● BRIEF
Images are to be left out when the records below are printed word for word.

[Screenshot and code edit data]

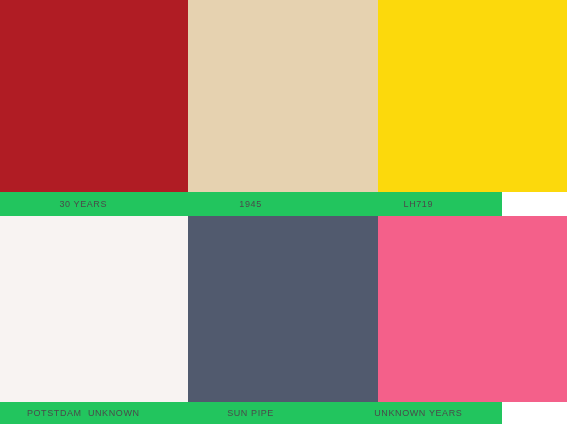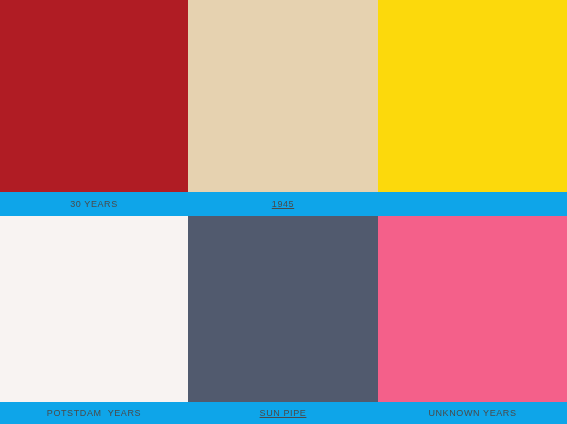--- a/index.html
+++ b/index.html
@@ -32,28 +32,28 @@
     height: 100%;
   }
   
   .row-top .swatch-strip { height: 192px; }
   .row-top .label-strip  { height: 24px; }
   
   .row-bottom .swatch-strip { height: 186px; }
   .row-bottom .label-strip  { height: 22px; }
 
   .col-0 { width: 188px; }
-  .col-1 { width: 190px; text-decoration: underline; }
+  .col-1 { width: 190px; }
   .col-2 { width: 189px; }
 
   .label-strip {
     display: flex;
     flex-direction: row;
-    width: 567px;
-    background: #0ea5e9;
+    width: 502px;
+    background: #22c55e;
   }
   .label-cell {
     display: flex;
     align-items: center;
     justify-content: center;
     height: 100%;
     font-size: 9px;
     letter-spacing: 0.6px;
     color: #4a4a4a;
     white-space: pre;
@@ -68,29 +68,30 @@
 
   <div class="palette-row row-top">
     <div class="swatch-strip">
       <div class="swatch-cell col-0" style="background: rgb(176, 28, 36);"></div>
       <div class="swatch-cell col-1" style="background: rgb(230, 210, 176);"></div>
       <div class="swatch-cell col-2" style="background: rgb(252, 217, 12);"></div>
     </div>
     <div class="label-strip">
       <div class="label-cell col-0" style="color: rgb(74, 74, 74);">30 YEARS</div>
       <div class="label-cell col-1" style="color: rgb(74, 74, 74);">1945</div>
+      <div class="label-cell col-2" style="color: rgb(74, 74, 74);">LH719</div>
     </div>
   </div>
 
   <div class="palette-row row-bottom">
     <div class="swatch-strip">
       <div class="swatch-cell col-0" style="background: rgb(248, 243, 242);"></div>
       <div class="swatch-cell col-1" style="background: rgb(81, 90, 110);"></div>
       <div class="swatch-cell col-2" style="background: rgb(244, 96, 138);"></div>
     </div>
     <div class="label-strip">
-      <div class="label-cell col-0" style="color: rgb(74, 74, 74);">POTSTDAM  YEARS</div>
+      <div class="label-cell col-0" style="color: rgb(74, 74, 74);">POTSTDAM  UNKNOWN</div>
       <div class="label-cell col-1" style="color: rgb(74, 74, 74);">SUN PIPE</div>
       <div class="label-cell col-2" style="color: rgb(74, 74, 74);">UNKNOWN YEARS</div>
     </div>
   </div>
 
 </div>
 
 </body></html>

● WRITTEN RESPONSE
--- a/index.html
+++ b/index.html
@@ -32,28 +32,28 @@
     height: 100%;
   }
   
   .row-top .swatch-strip { height: 192px; }
   .row-top .label-strip  { height: 24px; }
   
   .row-bottom .swatch-strip { height: 186px; }
   .row-bottom .label-strip  { height: 22px; }
 
   .col-0 { width: 188px; }
-  .col-1 { width: 190px; text-decoration: underline; }
+  .col-1 { width: 190px; }
   .col-2 { width: 189px; }
 
   .label-strip {
     display: flex;
     flex-direction: row;
-    width: 567px;
-    background: #0ea5e9;
+    width: 502px;
+    background: #22c55e;
   }
   .label-cell {
     display: flex;
     align-items: center;
     justify-content: center;
     height: 100%;
     font-size: 9px;
     letter-spacing: 0.6px;
     color: #4a4a4a;
     white-space: pre;
@@ -68,29 +68,30 @@
 
   <div class="palette-row row-top">
     <div class="swatch-strip">
       <div class="swatch-cell col-0" style="background: rgb(176, 28, 36);"></div>
       <div class="swatch-cell col-1" style="background: rgb(230, 210, 176);"></div>
       <div class="swatch-cell col-2" style="background: rgb(252, 217, 12);"></div>
     </div>
     <div class="label-strip">
       <div class="label-cell col-0" style="color: rgb(74, 74, 74);">30 YEARS</div>
       <div class="label-cell col-1" style="color: rgb(74, 74, 74);">1945</div>
+      <div class="label-cell col-2" style="color: rgb(74, 74, 74);">LH719</div>
     </div>
   </div>
 
   <div class="palette-row row-bottom">
     <div class="swatch-strip">
       <div class="swatch-cell col-0" style="background: rgb(248, 243, 242);"></div>
       <div class="swatch-cell col-1" style="background: rgb(81, 90, 110);"></div>
       <div class="swatch-cell col-2" style="background: rgb(244, 96, 138);"></div>
     </div>
     <div class="label-strip">
-      <div class="label-cell col-0" style="color: rgb(74, 74, 74);">POTSTDAM  YEARS</div>
+      <div class="label-cell col-0" style="color: rgb(74, 74, 74);">POTSTDAM  UNKNOWN</div>
       <div class="label-cell col-1" style="color: rgb(74, 74, 74);">SUN PIPE</div>
       <div class="label-cell col-2" style="color: rgb(74, 74, 74);">UNKNOWN YEARS</div>
     </div>
   </div>
 
 </div>
 
 </body></html>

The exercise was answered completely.